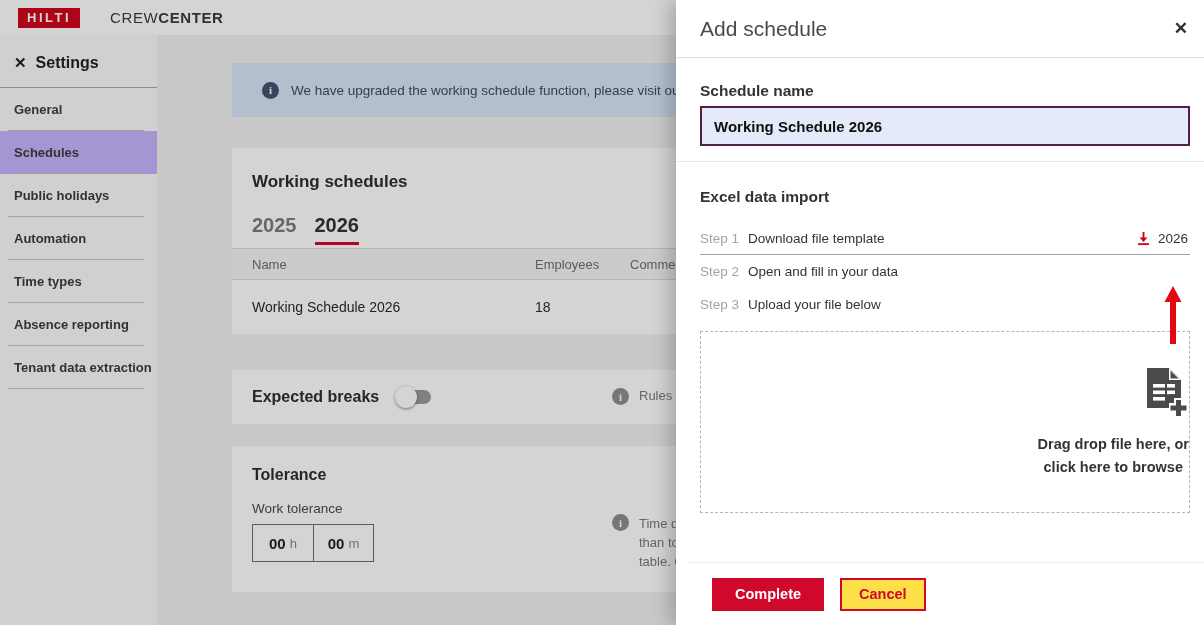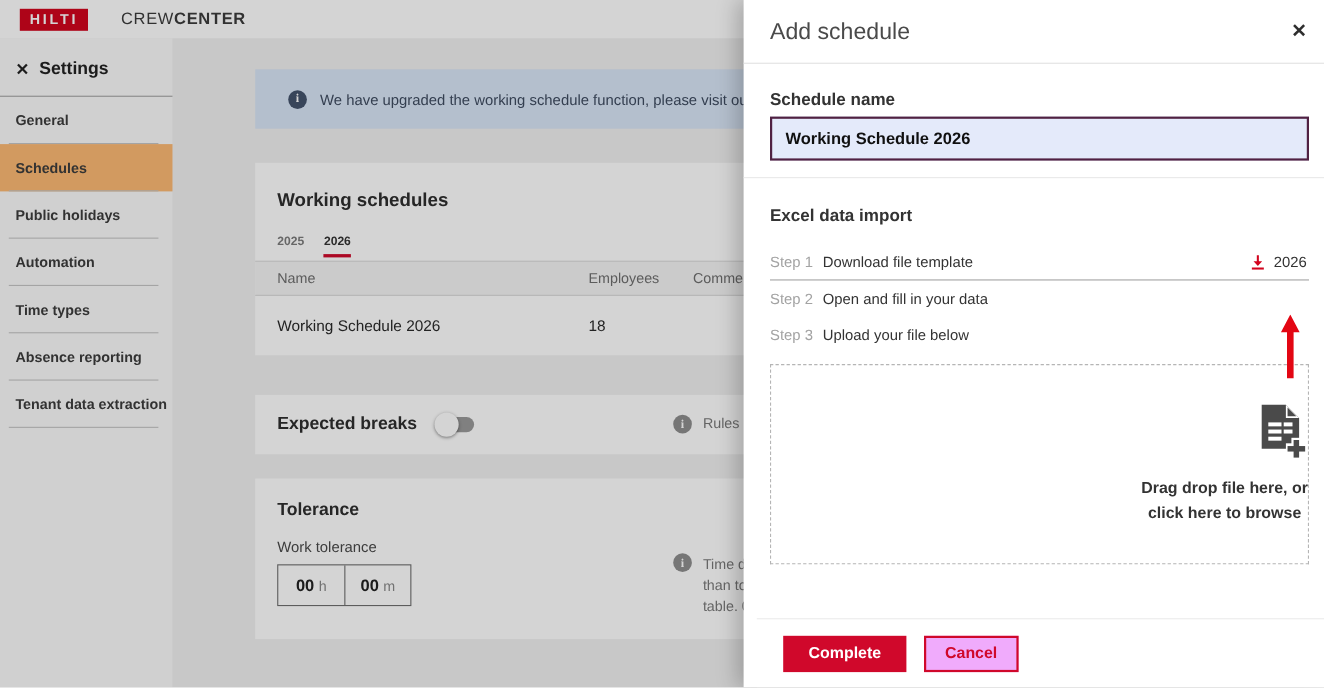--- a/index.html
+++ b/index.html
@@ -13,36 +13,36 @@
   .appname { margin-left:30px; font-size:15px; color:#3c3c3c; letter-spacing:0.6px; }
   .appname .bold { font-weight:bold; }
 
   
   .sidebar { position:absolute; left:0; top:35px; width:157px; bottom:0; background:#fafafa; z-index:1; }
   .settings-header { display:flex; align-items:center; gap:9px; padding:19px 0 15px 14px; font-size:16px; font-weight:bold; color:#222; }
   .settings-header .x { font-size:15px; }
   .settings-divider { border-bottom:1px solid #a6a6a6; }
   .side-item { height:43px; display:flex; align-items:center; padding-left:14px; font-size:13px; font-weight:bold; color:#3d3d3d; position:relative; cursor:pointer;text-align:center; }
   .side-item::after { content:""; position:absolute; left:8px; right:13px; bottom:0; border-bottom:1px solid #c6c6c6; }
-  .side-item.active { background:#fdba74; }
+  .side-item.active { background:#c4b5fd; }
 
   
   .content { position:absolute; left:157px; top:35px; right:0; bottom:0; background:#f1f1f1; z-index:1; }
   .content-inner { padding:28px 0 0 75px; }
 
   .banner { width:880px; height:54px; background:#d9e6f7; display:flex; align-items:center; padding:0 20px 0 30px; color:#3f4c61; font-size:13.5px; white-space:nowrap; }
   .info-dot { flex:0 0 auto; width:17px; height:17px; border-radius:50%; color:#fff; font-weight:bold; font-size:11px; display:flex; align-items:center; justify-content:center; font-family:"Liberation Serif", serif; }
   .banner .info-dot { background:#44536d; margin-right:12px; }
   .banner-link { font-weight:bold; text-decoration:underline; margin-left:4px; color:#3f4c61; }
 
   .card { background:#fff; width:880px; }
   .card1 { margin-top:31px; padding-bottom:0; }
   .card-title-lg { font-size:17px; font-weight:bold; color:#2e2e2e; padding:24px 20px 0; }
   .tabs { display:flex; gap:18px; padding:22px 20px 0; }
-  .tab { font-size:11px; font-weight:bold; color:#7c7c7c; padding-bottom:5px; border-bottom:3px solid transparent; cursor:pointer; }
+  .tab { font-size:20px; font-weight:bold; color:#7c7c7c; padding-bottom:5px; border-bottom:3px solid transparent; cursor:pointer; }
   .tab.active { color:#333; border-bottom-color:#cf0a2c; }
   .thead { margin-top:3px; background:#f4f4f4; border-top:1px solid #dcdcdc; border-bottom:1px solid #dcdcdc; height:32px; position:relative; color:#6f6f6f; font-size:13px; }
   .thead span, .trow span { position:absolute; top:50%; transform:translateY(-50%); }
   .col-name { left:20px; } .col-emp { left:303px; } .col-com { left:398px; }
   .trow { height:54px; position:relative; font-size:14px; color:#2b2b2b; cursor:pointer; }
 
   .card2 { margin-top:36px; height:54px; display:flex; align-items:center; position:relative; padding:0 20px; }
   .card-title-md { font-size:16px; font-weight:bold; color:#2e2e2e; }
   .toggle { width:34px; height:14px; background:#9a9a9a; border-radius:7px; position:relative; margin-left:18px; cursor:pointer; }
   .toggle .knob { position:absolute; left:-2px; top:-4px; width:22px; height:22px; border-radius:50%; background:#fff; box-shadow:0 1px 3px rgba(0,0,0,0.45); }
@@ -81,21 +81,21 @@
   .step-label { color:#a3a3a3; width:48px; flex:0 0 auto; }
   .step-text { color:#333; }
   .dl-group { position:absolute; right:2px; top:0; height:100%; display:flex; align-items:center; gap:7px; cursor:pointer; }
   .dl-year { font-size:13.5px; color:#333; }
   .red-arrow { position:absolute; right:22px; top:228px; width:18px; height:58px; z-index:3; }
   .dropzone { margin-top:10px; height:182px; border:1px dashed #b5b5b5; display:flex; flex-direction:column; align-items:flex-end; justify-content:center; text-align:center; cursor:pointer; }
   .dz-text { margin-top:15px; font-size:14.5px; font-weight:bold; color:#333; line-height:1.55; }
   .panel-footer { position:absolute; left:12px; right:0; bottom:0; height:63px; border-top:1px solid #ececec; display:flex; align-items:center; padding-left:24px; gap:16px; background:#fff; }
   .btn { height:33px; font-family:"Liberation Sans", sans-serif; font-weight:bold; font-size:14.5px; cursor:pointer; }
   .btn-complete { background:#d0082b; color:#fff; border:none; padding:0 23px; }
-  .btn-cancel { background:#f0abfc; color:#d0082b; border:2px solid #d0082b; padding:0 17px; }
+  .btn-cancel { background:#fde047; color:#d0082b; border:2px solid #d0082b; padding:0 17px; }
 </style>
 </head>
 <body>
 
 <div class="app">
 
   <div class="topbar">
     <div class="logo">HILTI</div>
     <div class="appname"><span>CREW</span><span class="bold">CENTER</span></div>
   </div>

========================================

» Problem to solve: Transcribe exactly, with no pictures, the lines running from the first line of the material through the line holding "font-size:11px; font-weight:bold; color:#7c7c7c;".

» Solved problem:
--- a/index.html
+++ b/index.html
@@ -13,36 +13,36 @@
   .appname { margin-left:30px; font-size:15px; color:#3c3c3c; letter-spacing:0.6px; }
   .appname .bold { font-weight:bold; }
 
   
   .sidebar { position:absolute; left:0; top:35px; width:157px; bottom:0; background:#fafafa; z-index:1; }
   .settings-header { display:flex; align-items:center; gap:9px; padding:19px 0 15px 14px; font-size:16px; font-weight:bold; color:#222; }
   .settings-header .x { font-size:15px; }
   .settings-divider { border-bottom:1px solid #a6a6a6; }
   .side-item { height:43px; display:flex; align-items:center; padding-left:14px; font-size:13px; font-weight:bold; color:#3d3d3d; position:relative; cursor:pointer;text-align:center; }
   .side-item::after { content:""; position:absolute; left:8px; right:13px; bottom:0; border-bottom:1px solid #c6c6c6; }
-  .side-item.active { background:#fdba74; }
+  .side-item.active { background:#c4b5fd; }
 
   
   .content { position:absolute; left:157px; top:35px; right:0; bottom:0; background:#f1f1f1; z-index:1; }
   .content-inner { padding:28px 0 0 75px; }
 
   .banner { width:880px; height:54px; background:#d9e6f7; display:flex; align-items:center; padding:0 20px 0 30px; color:#3f4c61; font-size:13.5px; white-space:nowrap; }
   .info-dot { flex:0 0 auto; width:17px; height:17px; border-radius:50%; color:#fff; font-weight:bold; font-size:11px; display:flex; align-items:center; justify-content:center; font-family:"Liberation Serif", serif; }
   .banner .info-dot { background:#44536d; margin-right:12px; }
   .banner-link { font-weight:bold; text-decoration:underline; margin-left:4px; color:#3f4c61; }
 
   .card { background:#fff; width:880px; }
   .card1 { margin-top:31px; padding-bottom:0; }
   .card-title-lg { font-size:17px; font-weight:bold; color:#2e2e2e; padding:24px 20px 0; }
   .tabs { display:flex; gap:18px; padding:22px 20px 0; }
-  .tab { font-size:11px; font-weight:bold; color:#7c7c7c; padding-bottom:5px; border-bottom:3px solid transparent; cursor:pointer; }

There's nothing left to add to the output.